Are the fish caught out of NOB safe to eat?


----------



## Smittroc (May 1, 2009)

how about the ones in the fish market?


----------



## Bryan_bro (Dec 5, 2012)

Good Question! I have pondered that for a while now. When I was stationed down in Mayport, we would fish off the rocks and in the inlet for sheepshead and flounder, there was a good superstition that the fish were not great to eat because of everything coming in and out of the channel from the ships. NOB sits right next to the carrier piers and I don't know if you have seen the amount of trash and waste coming from those ships lately, but it makes me not want to partake in any of those oil can drums. Although the same can be said for many of the piers on the chesapeake, as water from the roads that is tainted with automobile fluids flows right into the bay after a good rain. Me personally, I don't eat them, but a bottom feeder is a bottom feeder, they are all eating trash anyways. If you eat fish from NOB and develop any odd growths, let us know! It will be a good safety indicator!


----------



## Fishy Business (Jun 1, 2013)

I would say they are good to go for eating; unless they are some sort of resident structure type fish that hang around there all the time. What's to say that croaker or striper you catch at NOB today wasn't at the ocean front two days ago (where you wouldn't even think twice about keeping them), or whether a fish you catch in the open bay today wasn't hanging around at NOB a few days prior? Some have reservations about keeping speckled trout out of the Elizabeth River too, but once they move out of there and are caught a day later at the MMBT, they are suddenly safe? Guess it's a calculated risk eating anything out of the waters around here.


----------



## RoryGoggin (Jan 6, 2005)

No fish caught in the Chesapeake Bay are good to eat. You should only C&R unless you are in the ocean. Same goes for Blue Crabs.


----------



## jay b (Dec 1, 2002)

RoryGoggin said:


> No fish caught in the Chesapeake Bay are good to eat. You should only C&R unless you are in the ocean. Same goes for Blue Crabs.

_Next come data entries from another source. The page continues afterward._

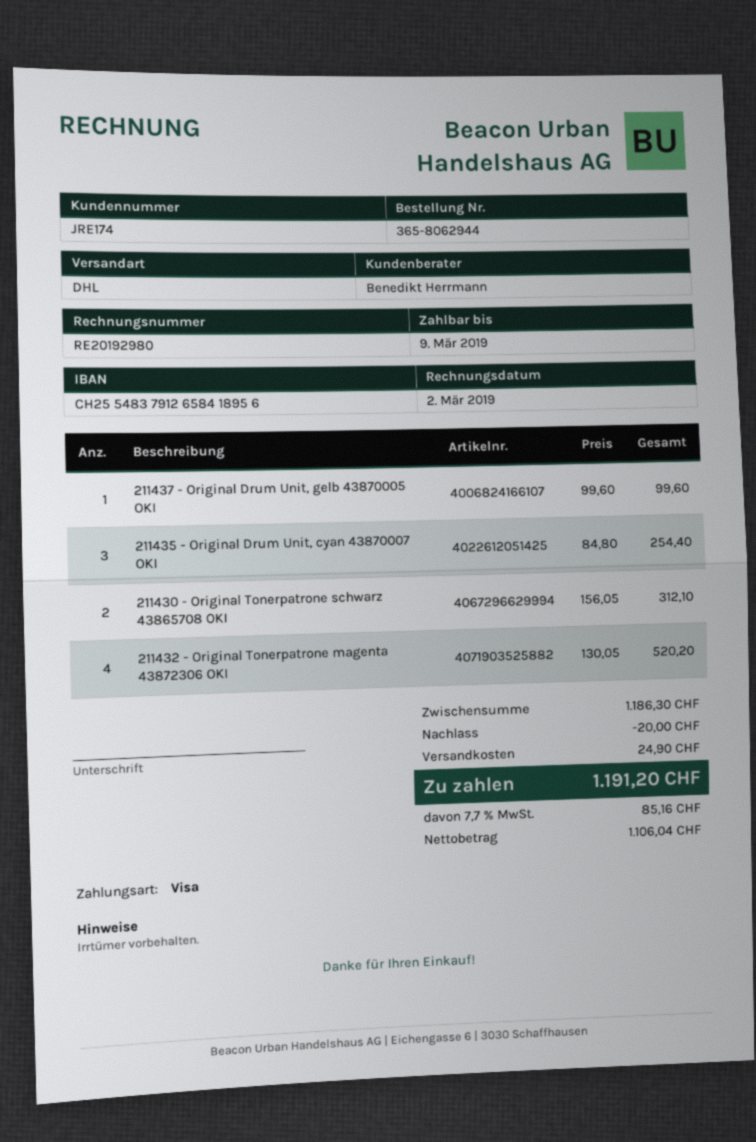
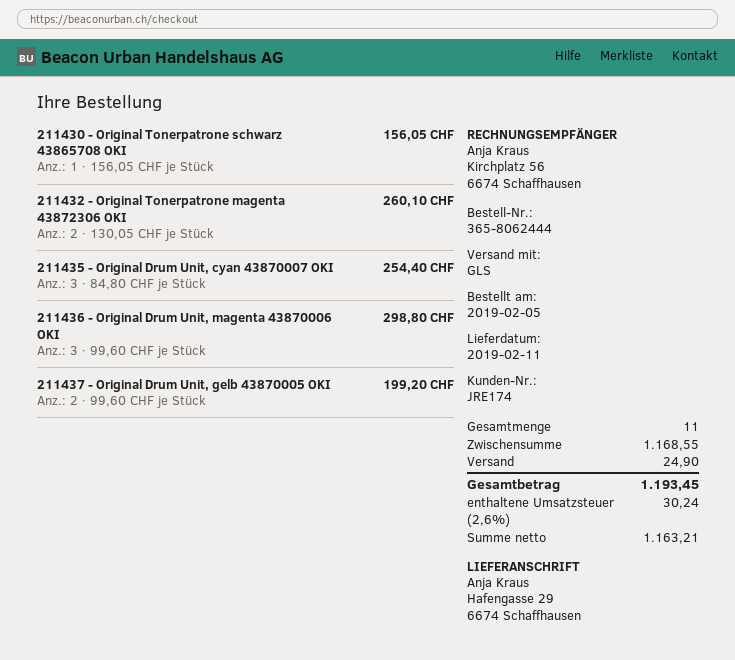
order number: 365-8062944 -> 365-8062444
shipping method: DHL -> GLS
211437 - Original Drum Unit, gelb 43870005 OKI: 1 x 99.60 = 99.60 -> 2 x 99.60 = 199.20
211430 - Original Tonerpatrone schwarz 43865708 OKI: 2 x 156.05 = 312.10 -> 1 x 156.05 = 156.05
211432 - Original Tonerpatrone magenta 43872306 OKI: 4 x 130.05 = 520.20 -> 2 x 130.05 = 260.10
211436 - Original Drum Unit, magenta 43870006 OKI: none -> 3 x 99.60 = 298.80
subtotal: 1186.30 -> 1168.55
discount: 20.00 -> none
net: 1106.04 -> 1163.21
tax: 7.7% = 85.16 -> 2.6% = 30.24
total: 1191.20 -> 1193.45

Aren't you supposed to use a "  " when you joke like that ??


----------



## Ethan Rogers (Oct 11, 2013)

I've ate plenty of fish from NOB, I'm perfectly fine. I've had flounder, specks, and blue crab from there.


----------



## NOB_legend (Jan 26, 2013)

I have eaten them and know plenty of regulars that eat them all the time no signs of a third eye growing yet. So my best advice for those of you that are leary about the fish at NOB. Go catch them on the oceanfront. It betters my odds of catching the big one there.


----------



## RoryGoggin (Jan 6, 2005)

jay b said:


> Aren't you supposed to use a "  " when you joke like that ??


I'm not joking, I think everyone (else) should only C&R - I'll C&E and when I die you can all see that it wasn't good for me.


----------